Eloge de la lenteur


Léo Tamaki pendant son cour à Bordeaux 2012.

Un article récent (2) de blog m’a été envoyé par un ami. Intitulé “Pour patiner vite, il faut s’entraîner lentement”, il reprenait les résultats très intéressants d’une équipe de chercheurs d’Amsterdam (3) ayant étudié les programmes d’entraînement des patineurs de vitesse néerlandais sur les dix dernières olympiades. Bien que le sujet ait traité du développement de capacités athlétiques, l’une des conclusions contre-intuitive, “les coaches ont réduit le travail intensif à son minimum et donné une part plus importante pour s’entraîner lentement”, rappelle une méthode d’entraînement méconnue de la pratique martiale traditionnelle, le travail à vitesse réduite.



Une tradition ancienne
Chacun a déjà vu des adeptes de Taï Chi Chuan travailler lentement. Et les curieux auront aussi probablement observé des pratiquants de Systema s’entraînant au ralenti. Ce type de travail est si représentatif qu’il est d’ailleurs devenu une des marques de fabrique de ces disciplines. Beaucoup moins, sans doute, savent que la pratique au ralenti est une des bases du Iaïjutsu dans certains Koryus, et notamment dans le Shinbukan Kuroda ryugi.
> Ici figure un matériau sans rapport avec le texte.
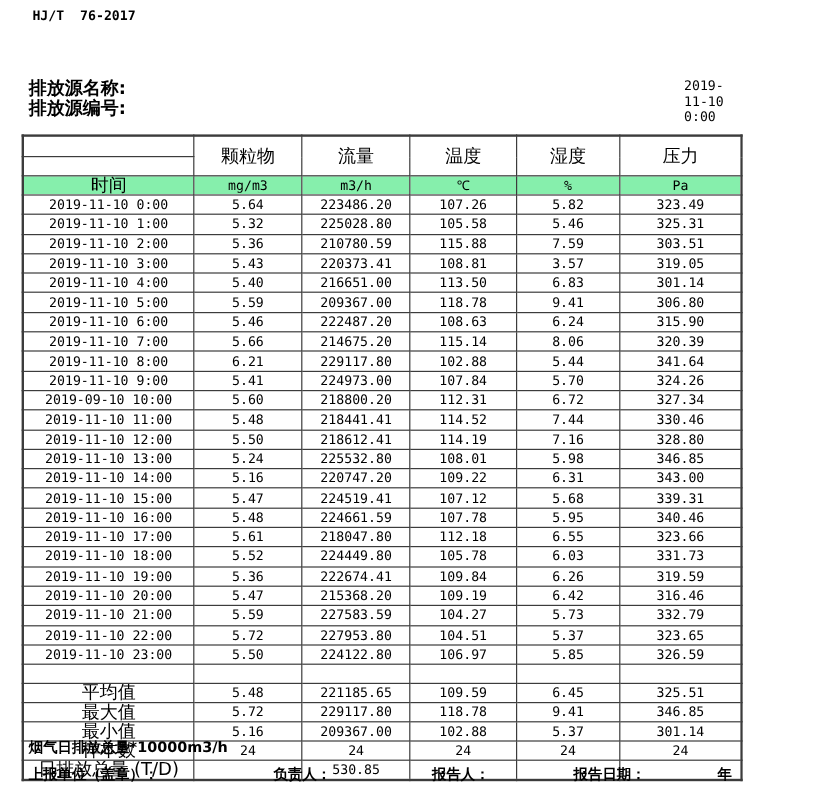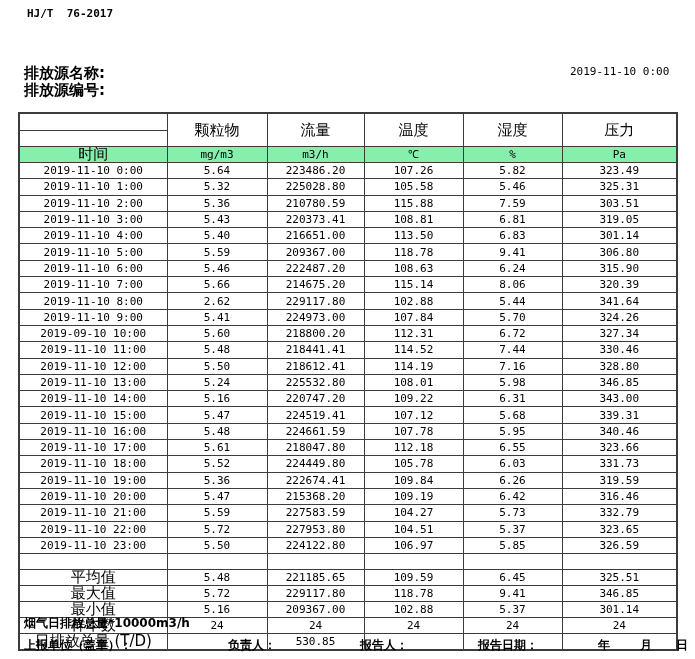--- a/index.html
+++ b/index.html
@@ -1,18 +1,18 @@
 <!DOCTYPE html>
 <html><head>
 <meta charset="utf-8">
 <style>
   html,body{margin:0;padding:0;background:#ffffff;}
   .page{
     position:relative;
-    width:695px;height:659px;
+    width:619px;height:659px;
     background:#ffffff;
     font-family:"DejaVu Sans",sans-serif;
     color:#000;
     overflow:hidden;
   }
   .abs{position:absolute;}
   .std-code{
     left:27px;top:7px;
     font-size:11px;font-weight:bold;
     white-space:pre;
@@ -134,21 +134,21 @@
             <td>210780.59</td>
             <td>115.88</td>
             <td>7.59</td>
             <td>303.51</td>
           </tr>
           <tr class="data-row">
             <td>2019-11-10 3:00</td>
             <td>5.43</td>
             <td>220373.41</td>
             <td>108.81</td>
-            <td>6.81</td>
+            <td>3.57</td>
             <td>319.05</td>
           </tr>
           <tr class="data-row">
             <td>2019-11-10 4:00</td>
             <td>5.40</td>
             <td>216651.00</td>
             <td>113.50</td>
             <td>6.83</td>
             <td>301.14</td>
           </tr>
@@ -171,21 +171,21 @@
           <tr class="data-row">
             <td>2019-11-10 7:00</td>
             <td>5.66</td>
             <td>214675.20</td>
             <td>115.14</td>
             <td>8.06</td>
             <td>320.39</td>
           </tr>
           <tr class="data-row">
             <td>2019-11-10 8:00</td>
-            <td>2.62</td>
+            <td>6.21</td>
             <td>229117.80</td>
             <td>102.88</td>
             <td>5.44</td>
             <td>341.64</td>
           </tr>
           <tr class="data-row">
             <td>2019-11-10 9:00</td>
             <td>5.41</td>
             <td>224973.00</td>
             <td>107.84</td>

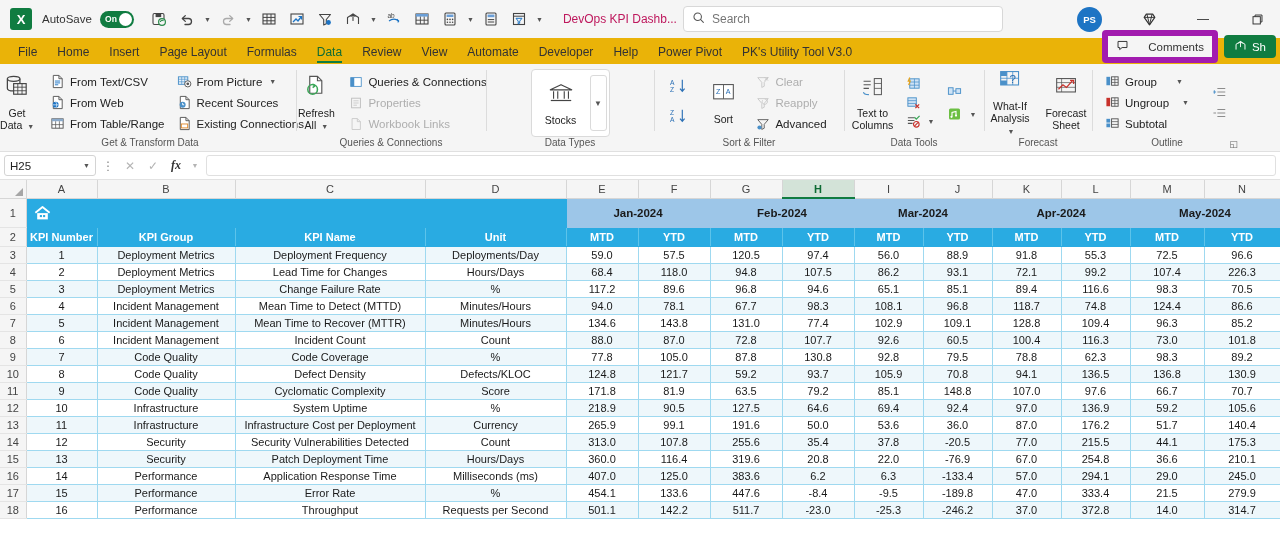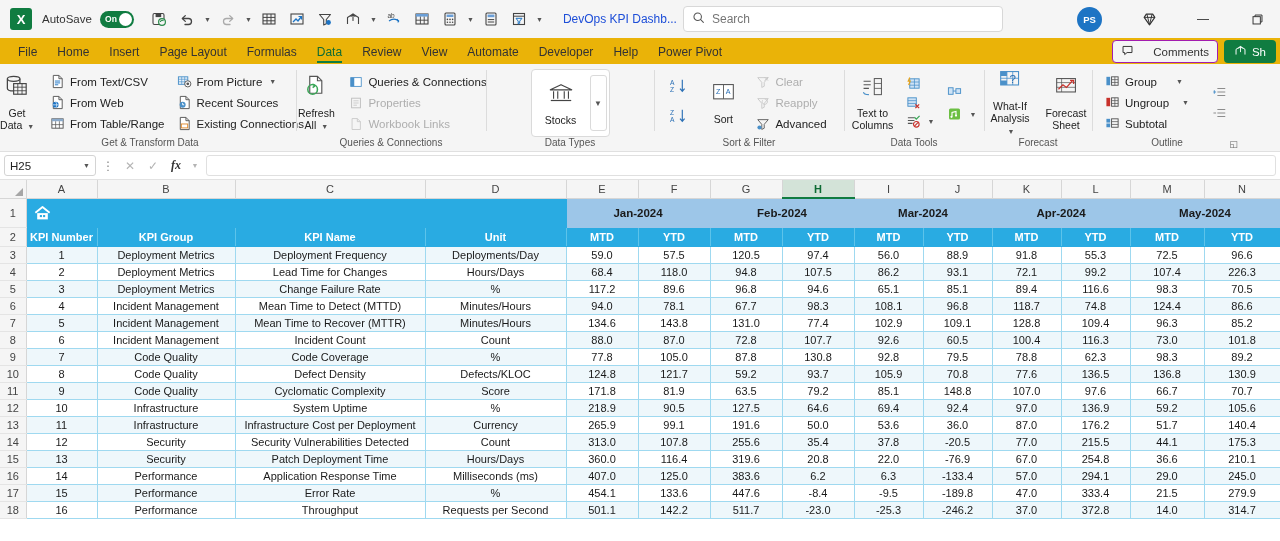--- a/index.html
+++ b/index.html
@@ -52,21 +52,21 @@
     display: flex; align-items: center; justify-content: center;
     border-radius: 3px; cursor: pointer; flex: 0 0 auto;
     color: #444;
   }
   .qat-caret {
     width: 11px; height: 26px;
     display: flex; align-items: center; justify-content: center;
     font-size: 7px; color: #555; cursor: pointer; flex: 0 0 auto;
   }
   .doc-title {
-    font-size: 12px; color: #1d4ed8; margin-left: 16px; white-space: nowrap;
+    font-size: 12px; color: #be185d; margin-left: 16px; white-space: nowrap;
     cursor: pointer;
   }
   .saved-group {
     display: flex; align-items: center; gap: 4px; margin-left: 10px;
     font-size: 12px; color: #333; white-space: nowrap;
   }
   .search-box {
     position: absolute; left: 683px; top: 6px;
     width: 320px; height: 26px;
     background: #fff; border: 1px solid #d8d8d8; border-radius: 4px;
@@ -108,21 +108,21 @@
     content: ''; position: absolute; left: 10px; right: 10px; bottom: 1px;
     height: 2px; background: #107c41;
   }
   .tabs-right {
     position: absolute; right: 4px; bottom: 1px;
     display: flex; align-items: center; gap: 6px;
   }
   .comments-btn {
     display: flex; align-items: center; gap: 19px;
     font-size: 11.5px; color: #333;
-    border: 1px solid #a21caf; border-radius: 4px;
+    border: 6px solid #a21caf; border-radius: 4px;
     padding: 3px 8px; background: #f5f5f5; cursor: pointer;
   }
   .share-btn {
     display: flex; align-items: center; gap: 5px;
     font-size: 11.5px; color: #fff; background: #107c41;
     border-radius: 4px; padding: 4px 10px; cursor: pointer;
   }
 
   
   .ribbon {
@@ -400,20 +400,21 @@
   <div class="tab">Insert</div>
   <div class="tab">Page Layout</div>
   <div class="tab">Formulas</div>
   <div class="tab active">Data</div>
   <div class="tab">Review</div>
   <div class="tab">View</div>
   <div class="tab">Automate</div>
   <div class="tab">Developer</div>
   <div class="tab">Help</div>
   <div class="tab">Power Pivot</div>
+  <div class="tab">PK's Utility Tool V3.0</div>
 
   <div class="tabs-right">
     <div class="comments-btn">
       <span>
         <svg width="13" height="13" viewBox="0 0 16 16">
             <path d="M2.5 3h11v7.5h-6L4.5 13v-2.5h-2z" fill="none" stroke="#333" stroke-width="1.2" stroke-linejoin="round"></path>
           </svg>
       </span>
       <span>Comments</span>
     </div>
@@ -1034,21 +1035,21 @@
           <td class="cell alt">8</td>
           <td class="cell alt">Code Quality</td>
           <td class="cell alt">Defect Density</td>
           <td class="cell alt">Defects/KLOC</td>
           <td class="cell num alt">124.8</td>
           <td class="cell num alt">121.7</td>
           <td class="cell num alt">59.2</td>
           <td class="cell num alt">93.7</td>
           <td class="cell num alt">105.9</td>
           <td class="cell num alt">70.8</td>
-          <td class="cell num alt">77.6</td>
+          <td class="cell num alt">94.1</td>
           <td class="cell num alt">136.5</td>
           <td class="cell num alt">136.8</td>
           <td class="cell num alt">130.9</td>
         </tr>
         <tr>
           <td class="rowhdr">11</td>
           <td class="cell">9</td>
           <td class="cell">Code Quality</td>
           <td class="cell">Cyclomatic Complexity</td>
           <td class="cell">Score</td>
Maître Kuroda Tetsuzan (4) est probablement le maître de sabre le plus célèbre au monde. Si ses méthodes d’enseignement ne font pas toujours l’unanimité dans les cercles les plus conservateurs du Bujutsu, sa compétence martiale n’a jamais été mise en doute. Sa réputation est basée sur deux traits particuliers, les mouvements “invisibles” (dans le sens de « imperceptible par l’adversaire »), et sa vitesse d’exécution. Et ses capacités dans ces deux domaines trouvent leur origine dans le travail au ralenti, une tradition du Tamiya ryu Iaïjutsu (5).
Le Iaïjutsu est l’art de dégainer le sabre. La vitesse d’exécution y est primordiale, particulièrement dans la mesure où l’on considère souvent que l’adversaire a déjà son arme à la main. S’entraîner au ralenti pour des considérations de santé était bien évidemment totalement étranger aux préoccupations de survie des samouraïs, et s’ils ont adopté ce type d’entraînement, c’est uniquement parce qu’il leur permettait de développer une rapidité hors-norme.
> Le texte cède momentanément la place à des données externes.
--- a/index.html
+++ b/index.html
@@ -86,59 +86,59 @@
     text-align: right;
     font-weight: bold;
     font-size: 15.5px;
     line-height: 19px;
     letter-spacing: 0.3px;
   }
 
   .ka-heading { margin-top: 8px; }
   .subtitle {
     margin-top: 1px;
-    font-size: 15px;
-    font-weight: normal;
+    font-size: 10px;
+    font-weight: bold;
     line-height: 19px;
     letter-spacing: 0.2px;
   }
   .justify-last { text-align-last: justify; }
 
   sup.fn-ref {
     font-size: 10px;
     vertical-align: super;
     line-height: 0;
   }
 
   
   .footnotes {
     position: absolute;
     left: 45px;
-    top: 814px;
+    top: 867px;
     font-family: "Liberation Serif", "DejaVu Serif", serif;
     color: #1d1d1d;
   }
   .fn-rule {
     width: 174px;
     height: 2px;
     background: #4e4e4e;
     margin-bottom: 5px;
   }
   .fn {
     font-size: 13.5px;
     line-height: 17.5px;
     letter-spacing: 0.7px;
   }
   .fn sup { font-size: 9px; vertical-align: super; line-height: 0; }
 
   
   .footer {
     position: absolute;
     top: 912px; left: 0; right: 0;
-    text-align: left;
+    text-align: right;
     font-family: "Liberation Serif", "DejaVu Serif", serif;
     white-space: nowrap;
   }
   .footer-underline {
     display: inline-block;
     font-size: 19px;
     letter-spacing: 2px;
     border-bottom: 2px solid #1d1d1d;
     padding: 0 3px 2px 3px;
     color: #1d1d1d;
Dans les arts martiaux chinois, c’est Yang Luchan (6) qui popularisa ce type de travail au 19ème siècle. Et son art se répandit très rapidement, non parce qu’il était bon pour la santé, ce n’est qu’une conséquence, mais parce que Yang démontrait des capacités de combattant hors du commun.



A quoi sert le travail au ralenti?
Le travail à vitesse lente a de nombreux bienfaits. En voici une liste non-exhaustive :
– lorsque l’on étudie un mouvement, la première étape est l’apprentissage de sa forme. Cette étude est souvent compliquée lorsque l’on tente de le réaliser à vitesse “réelle”. Prendre le temps de le réaliser au ralenti, comme lorsque l’on apprend à écrire, permet de l’intégrer plus efficacement.

– le stress dans la pratique martiale est causé par différents facteurs. Ralentir la situation, que ce soit pour un mouvement déterminé ou dans un travail libre, permet de ne pas rentrer dans une zone de panique, notamment pour les débutants. Travailler en confiance est une base souvent négligée dans un milieu où il est souvent de bon ton de parler de surmonter ses peurs. Surmonter ses peurs est un processus qui peut être réalisé de façon graduelle et dans la sérénité.

– le travail au ralenti permet une prise de conscience fine de l’action. Avec le temps l’adepte parvient à sentir les muscles qui sont en action, l’alignement des différents segments de son corps, etc. C’est la première étape vers la modification de l’utilisation du corps.

– une fois les éléments en action déterminés, il devient possible d’essayer d’avoir une action sur eux, et/ou d’en changer. On peut par exemple modifier les muscles utilisés pour réaliser un geste, ou la façon dont on les emploie.

– le travail au ralenti permet de développer le relâchement. Peu à peu il devient possible de dissocier très finement le travail des différents muscles mis en jeu, et d’inhiber tous ceux qui se contractent par habitude mais ne sont pas réellement utiles au mouvement. En conséquence la vitesse de réalisation augmente, et la respiration se pose.

– c’est un cercle vertueux. La respiration se faisant naturellement, elle ne vient pas gêner la réalisation du geste. Elle n’est plus une entrave à l’exécution du geste juste, mais une de ses conséquences.

– le travail au ralenti permet aussi d’accentuer artificiellement certains éléments, comme la fatigue musculaire afin de développer le corps du pratiquant et sa structure.

– travailler à vitesse lente réduit significativement le nombre de blessures.